━━━━━ Supplied records
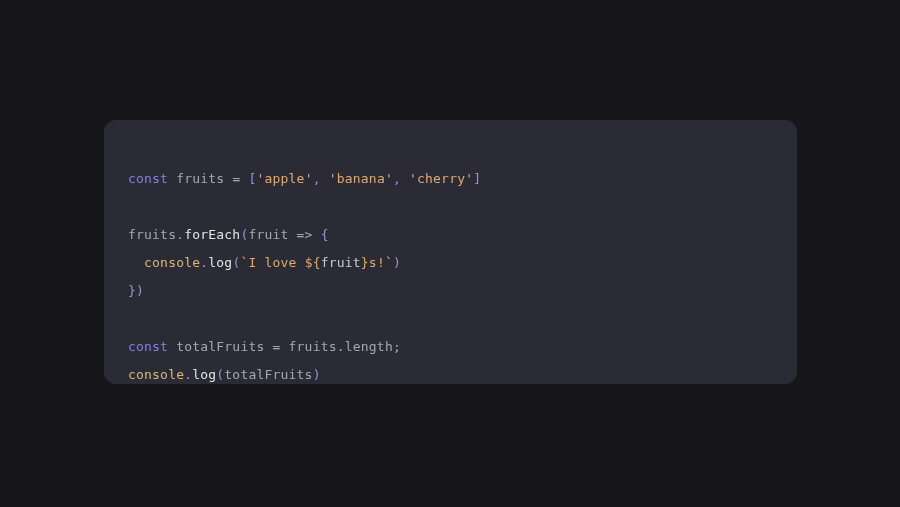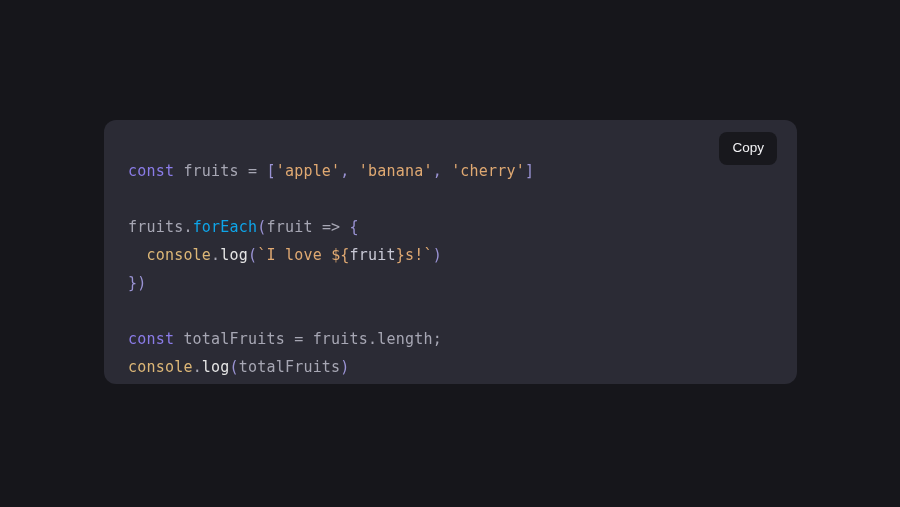"Copy" button.copy-button { html: <button>Copy</button> -> none }
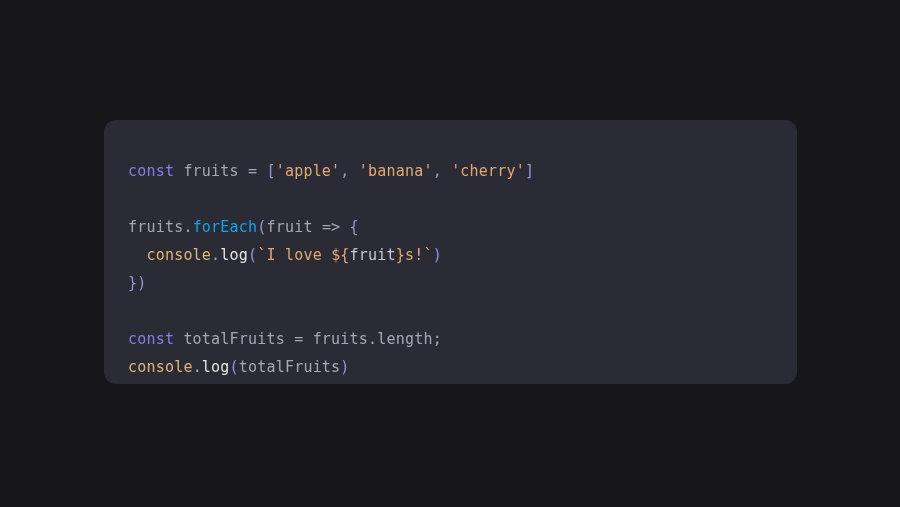"const fruits = ['apple', 'banana'," .code-body { font-size: 15px -> 13px; top: 4px -> 12px }
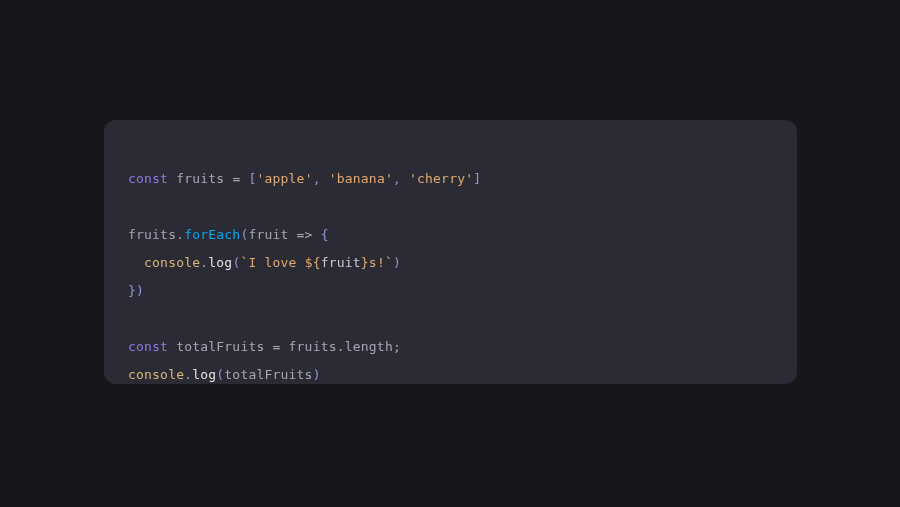"forEach" .t-fn { color: #0ea5e9 -> #e5e5e5 }
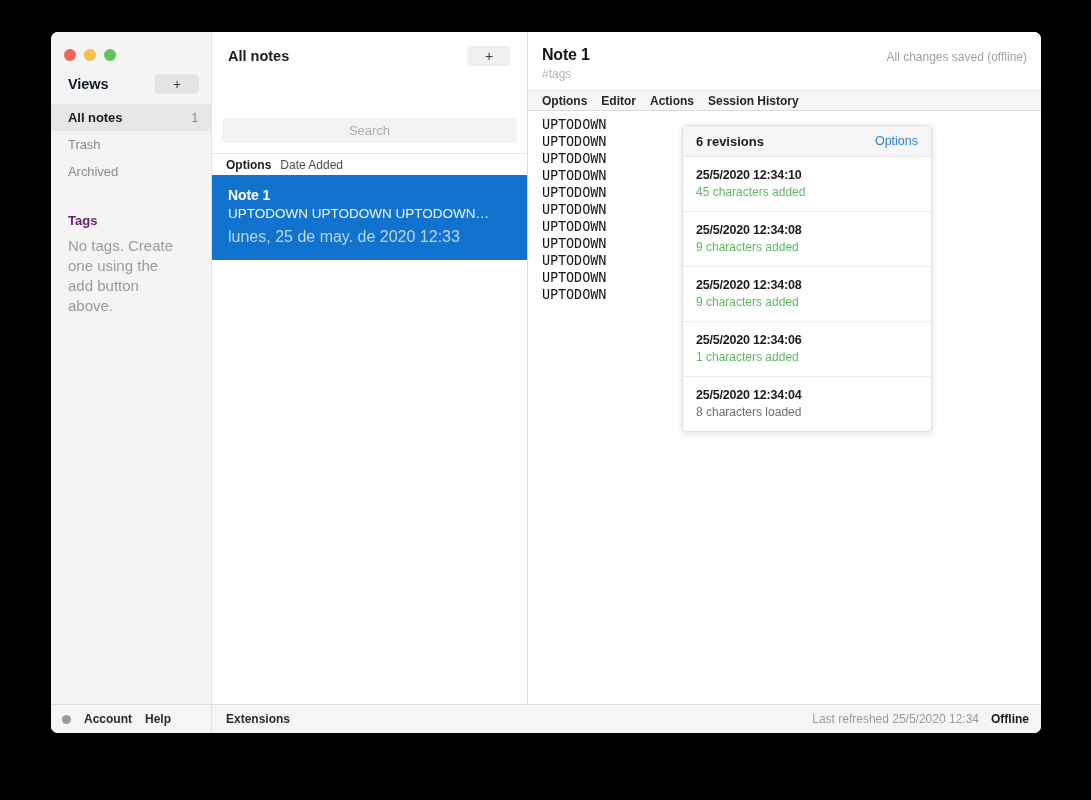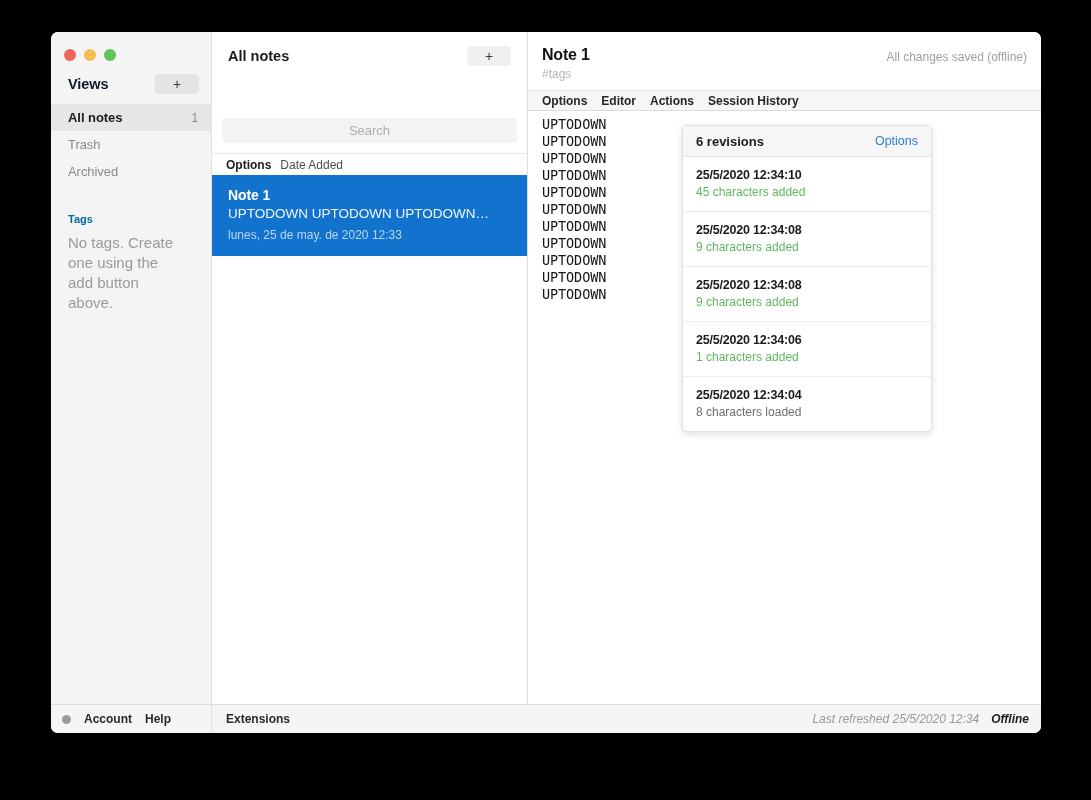"Tags" .tags-title { color: #0369a1 -> #701a75; font-size: 11px -> 13px }
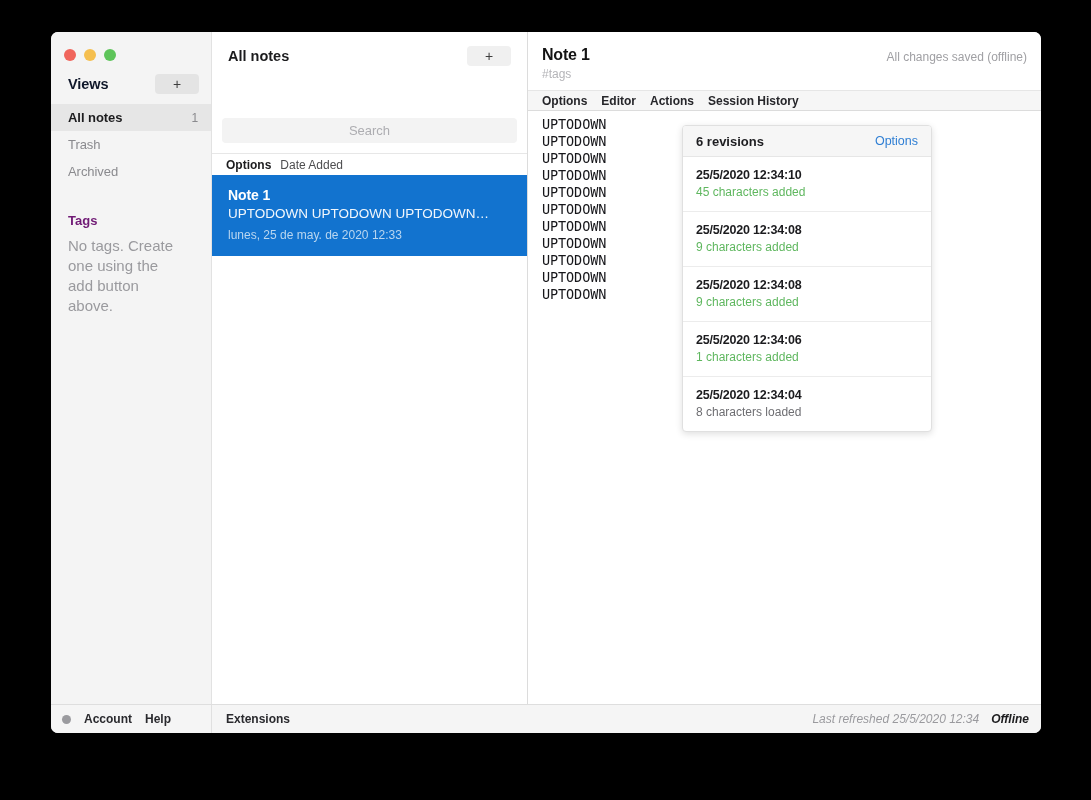"lunes, 25 de may. de" .note-item .note-date { font-size: 12px -> 16px }
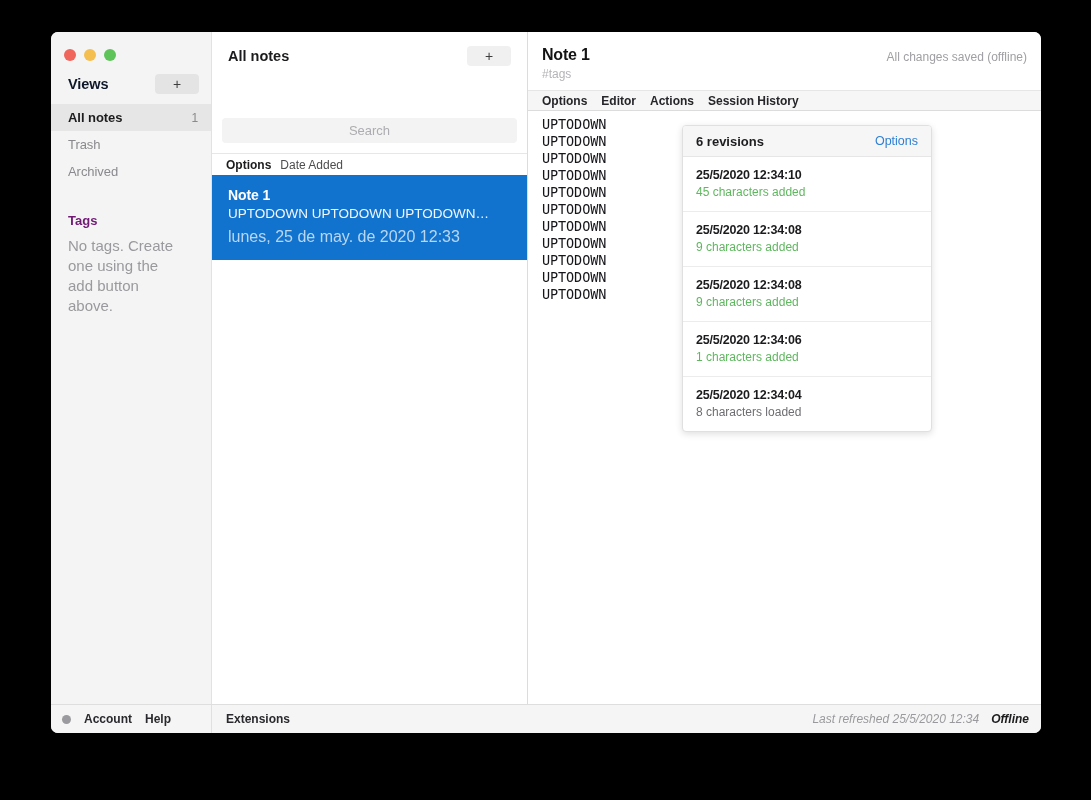"Last refreshed 25/5/2020 12:34" #footer-right { font-style: italic -> none }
━━━━━━━━━━
» **Directions**:
Set down the lines from the one containing "color: #0369a1 ->" through the last line of the records above, both included, exactly as they appear and with no other text. Pictures should not be set down.

» **Solution to this problem**:
"Tags" .tags-title { color: #0369a1 -> #701a75; font-size: 11px -> 13px }
"lunes, 25 de may. de" .note-item .note-date { font-size: 12px -> 16px }
"Last refreshed 25/5/2020 12:34" #footer-right { font-style: italic -> none }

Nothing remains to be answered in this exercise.